Twenty

1.5K 161 65
                                    

Als ich am nächsten Morgen aufwache, spüre ich sofort, dass etwas anders ist. Die Leere hat sich teilweise verflüchtigt und plötzlich ist da ein Stechen und eine Übelkeit, die mich aus dem Bett fahren lassen.

Shit. Shit. Shit.

Es ist mir egal. Es muss mir egal sein.

Nachdem ich mich angezogen und fertig gemacht habe, hat sich mein Magen etwas beruhigt, dennoch versuche ich mit aller Macht, die schützende Leere in mir wieder größer werden zu lassen.

Mit einem leichten Unwohlsein und pochenden Schläfen fahre ich in die Schule und wappne mich für den Tag. Überall sehe ich neugierige Blicke, doch nur wenige trauen sich, mich auf den Bewerb anzusprechen. Die Glückwünsche nehme ich mit einem leichten Lächeln entgegen, die Mitleidsbekundungen tue ich mit einem Pokerface ab.

„Ach Chris, wieso hast du dich denn nicht mehr bemüht?", begrüßt mich Ethan vor dem Klassenzimmer und legt einen Arm um mich. „Was sollen jetzt die ganzen Tussen denken?" Ich bin mir nicht ganz sicher, ob ich seinen Arm um meine Schultern tröstlich oder bedrohlich finden soll. „Wie soll ich denn jetzt mit dir angeben?"

Ich schnaube und ringe mich zu einem Lächeln durch.

Es ist mir egal.

Ich weiß, dass das nicht ganz der Wahrheit entspricht, doch ich weigere mich, den Tatsachen ins Auge zu sehen.

Fake it 'till you make it. Wenn ich mir lange genug einrede, dass es mir nichts ausmacht, ist es irgendwann auch so.

„Du brauchst also mich, um angeben zu können? Ist dein Ego plötzlich geschrumpft?", antworte ich frech.
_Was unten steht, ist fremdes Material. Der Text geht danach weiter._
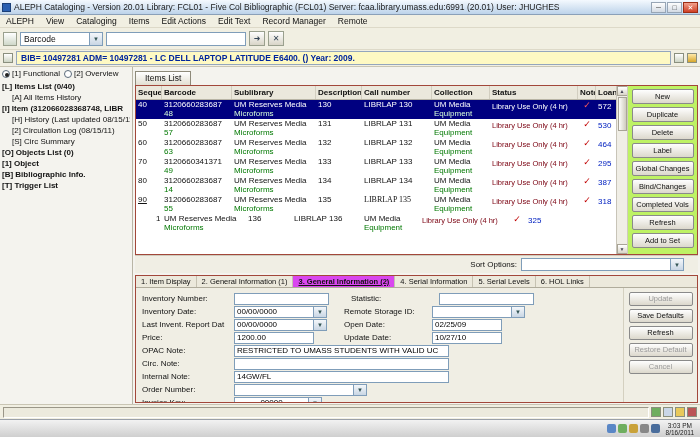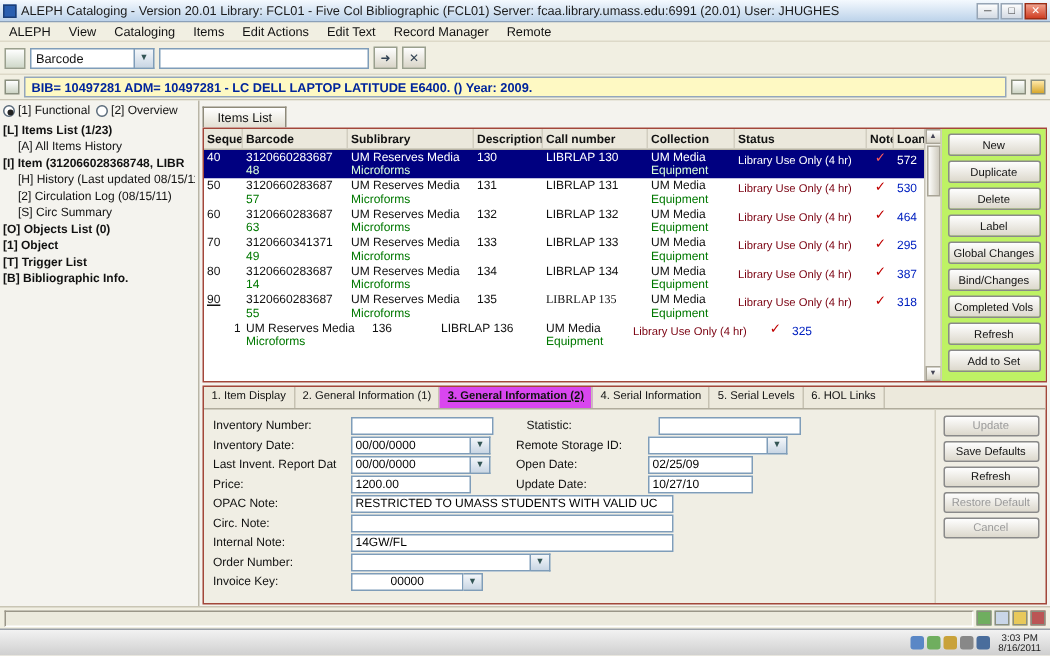"[L] Items List (1/23)" div.tree-item { text: 1/23 -> 0/40 }
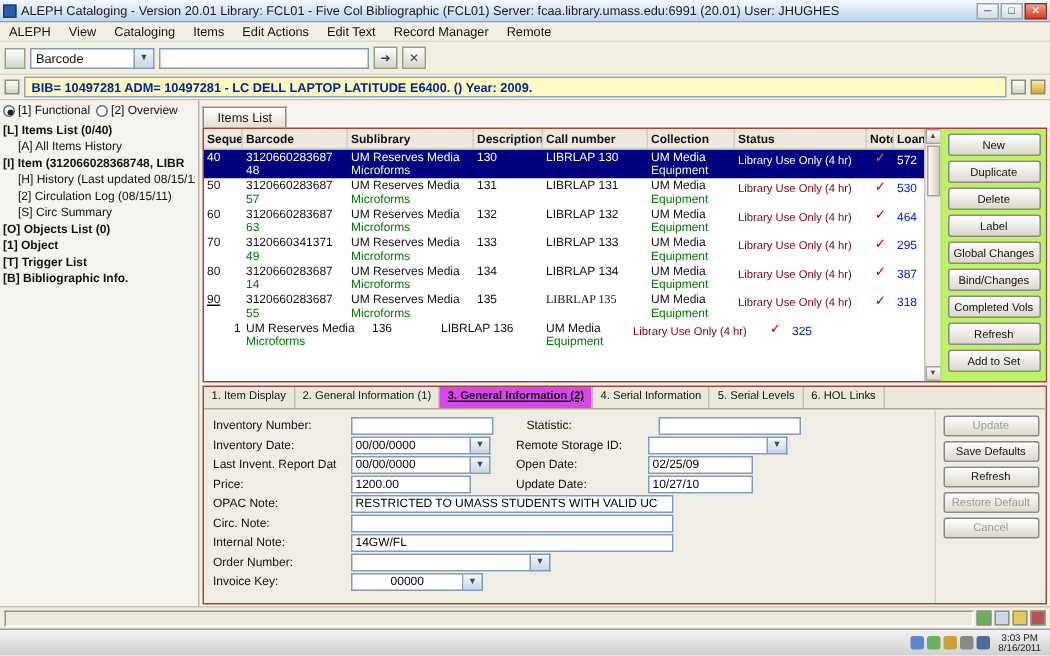"[T] Trigger List" div.tree-item { order: before "[B] Bibliographic Info." -> after "[B] Bibliographic Info." }
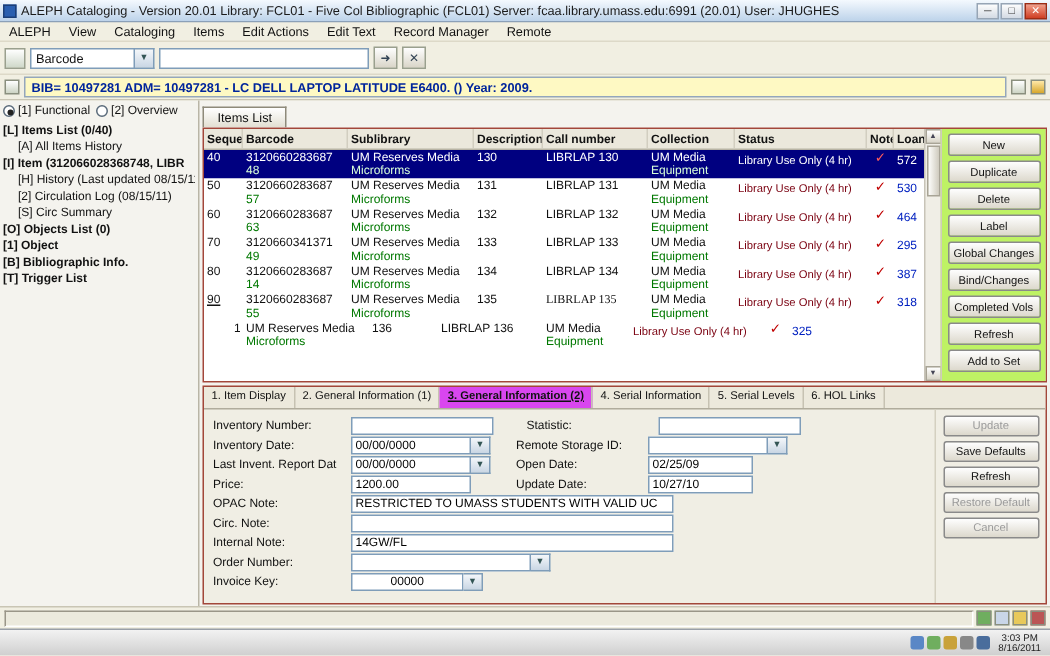"Sort Options:" div.sort-row { html: none -> <div> <span>Sort Options:</span> <div> <div></div> <div>▼</div> </div> </div> }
Ethan klopft mir lachend auf den Rücken. „Nein, keine Sorge, meinem Ego geht es wunderbar. Wie sieht's mit deinem aus?"

Ich schlucke, werfe ihm dann aber einen überheblichen Blick zu. „Ich hab mir gedacht, ich halte mich ein bisschen zurück, damit du neben mir nicht untergehst."

„Viel zu freundlich, unser Chris", scherzt Garrett und klopft mir ebenfalls auf den Rücken, als er an uns vorbeigeht. „Bei unseren Bandauftritten musst du dich aber nicht zurückhalten", fügt er noch hinzu, doch ich komme nicht mehr dazu zu antworten, da in diesem Moment der Unterricht beginnt.

***

„Hey." Miley stoppt mich, als ich als einer der letzten aus dem Klassenzimmer trete und den Ausgang ansteuere.

„Hey", murmle ich und gehe langsam weiter, doch meine beste Freundin folgt mir einfach.

„Was hast du denn heute vor? Ich dachte wir könnten mal wieder Pizza essen gehen? Oder wir machen uns einen gemütlichen Nachmittag mit Schokolade auf der Couch?"

Ihre Stimme klingt vorsichtig aber entschlossen. Sofort spüre ich die Wehmut in mir aufkommen und denke an all die Tage zurück, die wir früher gemeinsam verbracht haben. Natürlich habe ich mein Versprechen nicht vergessen und ich will eigentlich zustimmen, doch etwas hält mich zurück.

Wer sich eine Pause gönnt, verliert. Wer sich öffnet, macht sich verwundbar.

„Wir könnten uns ein Musical ansehen. Rocky Horror? Hamilton?", schlägt Miley vor und ich unterdrück ein Seufzen. Früher haben wir uns jedes Musical angesehen, das wir in die Finger bekommen haben und zu jedem Disney-Film haben wir lauthals mitgesungen. Irgendwann später habe ich dann angefangen, die Lieder auf dem Klavier nachzuspielen und Miley hat den Gesangspart übernommen, obwohl ich auch darin eigentlich besser bin als sie.

Doch das alles ist lange her. Mittlerweile sehe ich mir Musicals und Disney-Filme nur noch heimlich und alleine in meinem Zimmer an, wenn ich krank bin. Schließlich sind tanzende Filmprotagonisten, die alle paar Minuten in kitschigen oder dramatischen Gesang ausbrechen, etwas für Mädchen und Kinder, richtig?